Immunohistochemistry analysis of bacterial structures in brain sections. Paraffin-embedded ERH sections (5 μm) were processed as indicated (see section “Materials and Methods”) and incubated with mouse monoclonal antibody against peptidoglycan at 1:20 dilution (A–D, K–M,S). Sections were incubated with rabbit polyclonal antibody against C. pneumoniae used at 1:20 dilution (E,F,N–P,T). Sections were incubated with mouse monoclonal antibody against Chlamydia used at 1:10 dilution (G,H,Q,U). Sections were incubated with rabbit polyclonal antibody against Borrelia burgdorferi used at 1:50 dilution (I,J,R,V). In all cases, DAPI staining appears in blue. (A) Patient AD2; (B,C,F) patient AD4; (D) patient AD5; (E) patient AD3; (G,I,J) patient AD7; (H) patient AD10; (K,N) control C11; (L,O) control C12; (M,P) control C13; (Q,R) control C6; (S,T): control C10; (U) control C2, and (V) control C1. (A–J,P–R,T–V) ERH samples; (K) MD sample; (L,N,S) FC samples; (M,O) SC samples. Scale bar: 5 μm for (A–H); 20 μm for (I,J); and 10 μm for (K–V).

FIGURE 9

Distribution of bacteria phyla and orders obtained by NGS of DNA from AD patients. Computational analyses of the sequences obtained on the Illumina platform using Qiime classified the data into bacteria phyla and orders. (Upper) Shows the results of bacteria phyla obtained from ERH samples from 10 AD patients. (Lower) Shows the results of bacterial orders obtained from ERH samples from 10 AD patients.

FIGURE 10

Distribution of bacteria phyla and orders obtained by NGS of DNA from control subjects.
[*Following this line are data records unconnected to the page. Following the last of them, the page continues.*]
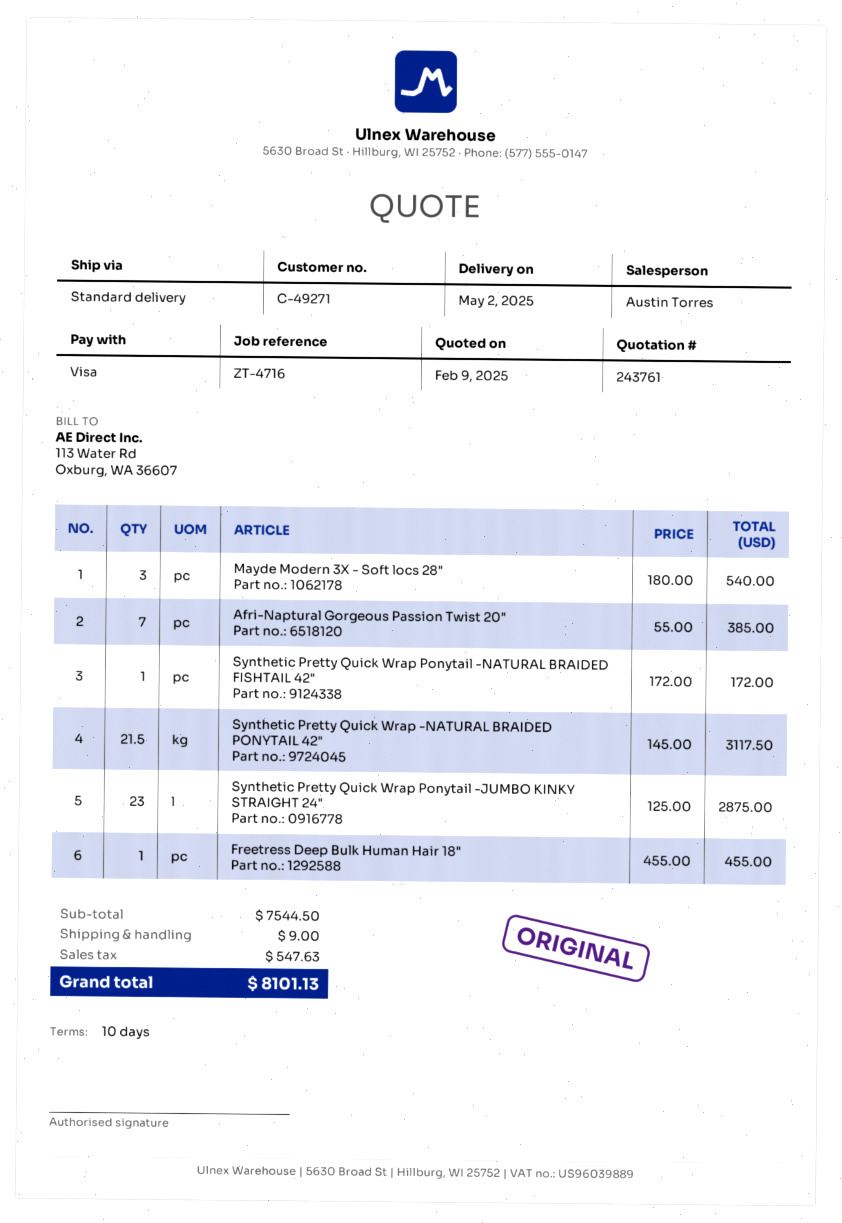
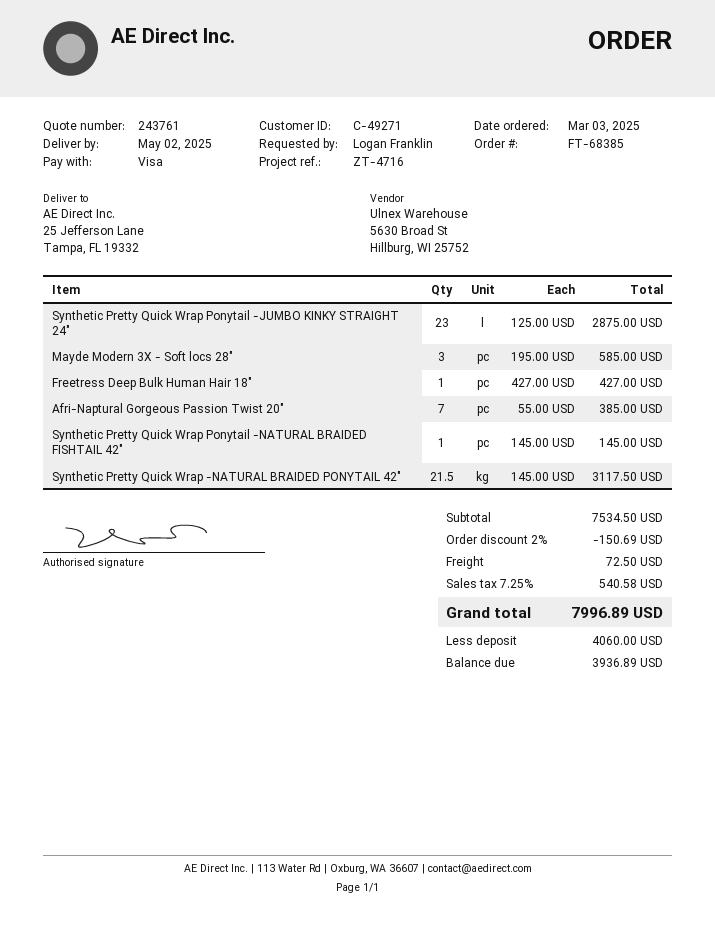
Mayde Modern 3X - Soft locs 28": 3 x 180.00 = 540.00 -> 3 x 195.00 = 585.00
Synthetic Pretty Quick Wrap Ponytail -NATURAL BRAIDED FISHTAIL 42": 1 x 172.00 = 172.00 -> 1 x 145.00 = 145.00
Freetress Deep Bulk Human Hair 18": 1 x 455.00 = 455.00 -> 1 x 427.00 = 427.00
subtotal: 7544.50 -> 7534.50
discount: none -> 2% = 150.69
shipping: 9.00 -> 72.50
tax: 547.63 -> 540.58
total: 8101.13 -> 7996.89

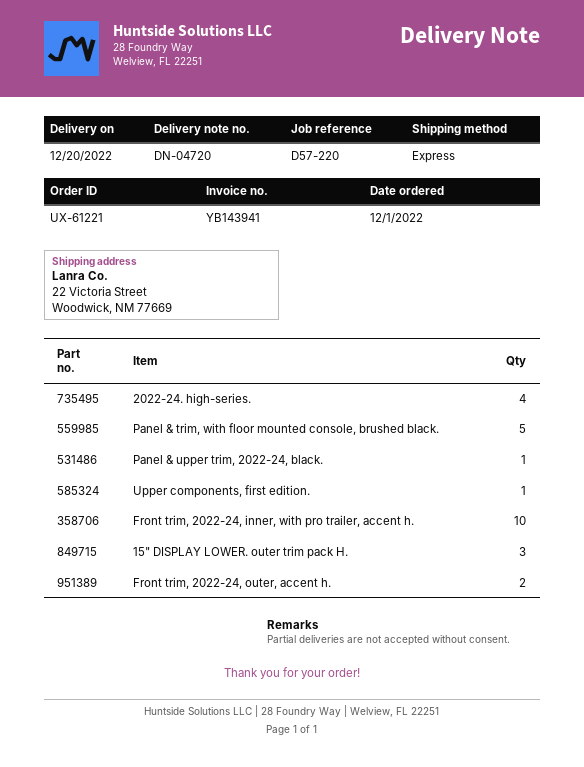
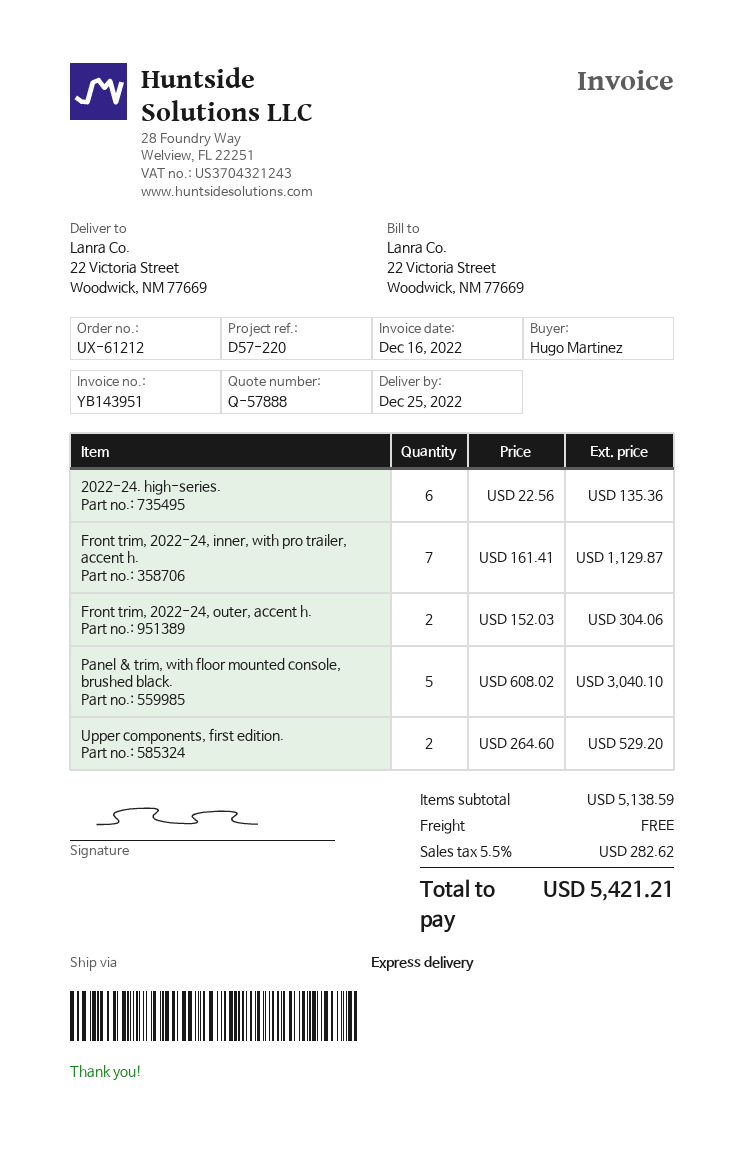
order number: UX-61221 -> UX-61212
delivery date: 2022-12-20 -> 2022-12-25
invoice number: YB143941 -> YB143951
2022-24. high-series.: 4 -> 6
Panel & upper trim, 2022-24, black.: 1 -> none
Upper components, first edition.: 1 -> 2
Front trim, 2022-24, inner, with pro trailer, accent h.: 10 -> 7
15" DISPLAY LOWER. outer trim pack H.: 3 -> none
Computational analyses of the sequences obtained on the Illumina platform using Qiime classified the data into bacteria phyla and orders. (Upper) Shows the results of bacteria phyla obtained from ERH samples of nine control subjects. (Lower) Shows the results of bacterial orders obtained from ERH samples of nine controls.

FIGURE 11

Distribution of bacteria phyla and families between AD patients and controls. Representation of median percentage of the median values of the percentages of different phyla (A–D). Representation of the median of the percentages of different families (E–J).

FIGURE 12

Principal component analysis of AD and control samples: 3D principal component analysis scatter plots of bacteria from ten AD patients and nine controls. The UniFrac method was used to calculate this parameter.